(Detected change data)
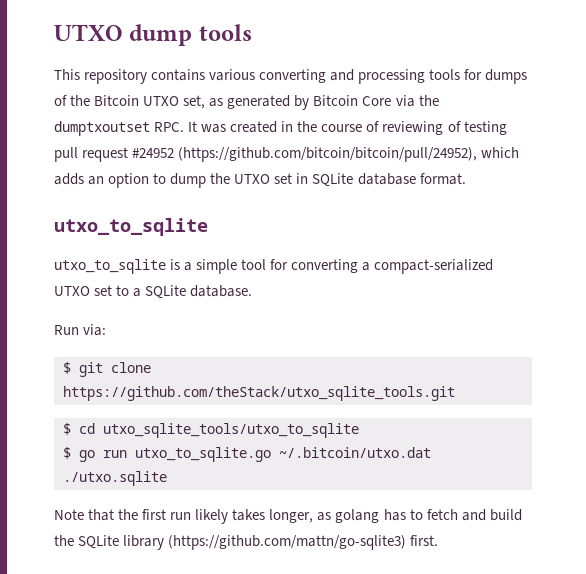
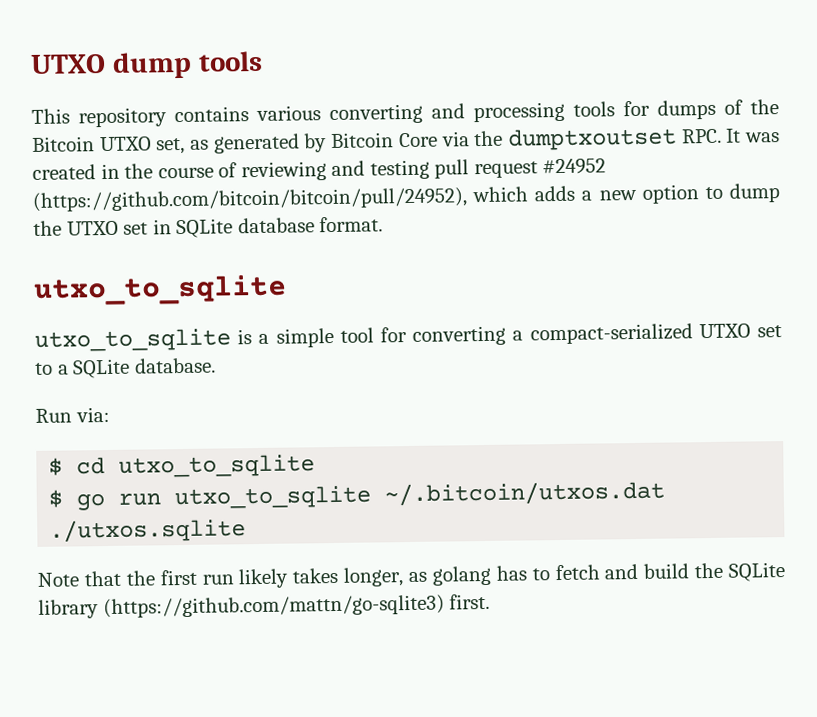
[447,121,461,132] of -> [331,160,366,177] and
[88,176,105,185] an -> [581,189,637,201] a new
[63,362,151,377] [63,386,455,401] // $ git clone https://github.com/theStack/utxo_sqlite_tools.git -> (110, 414) none
[103,423,359,438] utxo_sqlite_tools/utxo_to_sqlite -> [118,454,316,478] utxo_to_sqlite
[135,447,431,462] [63,471,167,486] utxo_to_sqlite.go ~/.bitcoin/utxo.dat ./utxo.sqlite -> [174,480,666,510] [49,518,247,543] utxo_to_sqlite ~/.bitcoin/utxos.dat ./utxos.sqlite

WHAT THIS TASK INVOLVES: Write out the records above exactly as they stand, leaving out every picture.

RESULT FOR THIS TASK:
[447,121,461,132] of -> [331,160,366,177] and
[88,176,105,185] an -> [581,189,637,201] a new
[63,362,151,377] [63,386,455,401] // $ git clone https://github.com/theStack/utxo_sqlite_tools.git -> (110, 414) none
[103,423,359,438] utxo_sqlite_tools/utxo_to_sqlite -> [118,454,316,478] utxo_to_sqlite
[135,447,431,462] [63,471,167,486] utxo_to_sqlite.go ~/.bitcoin/utxo.dat ./utxo.sqlite -> [174,480,666,510] [49,518,247,543] utxo_to_sqlite ~/.bitcoin/utxos.dat ./utxos.sqlite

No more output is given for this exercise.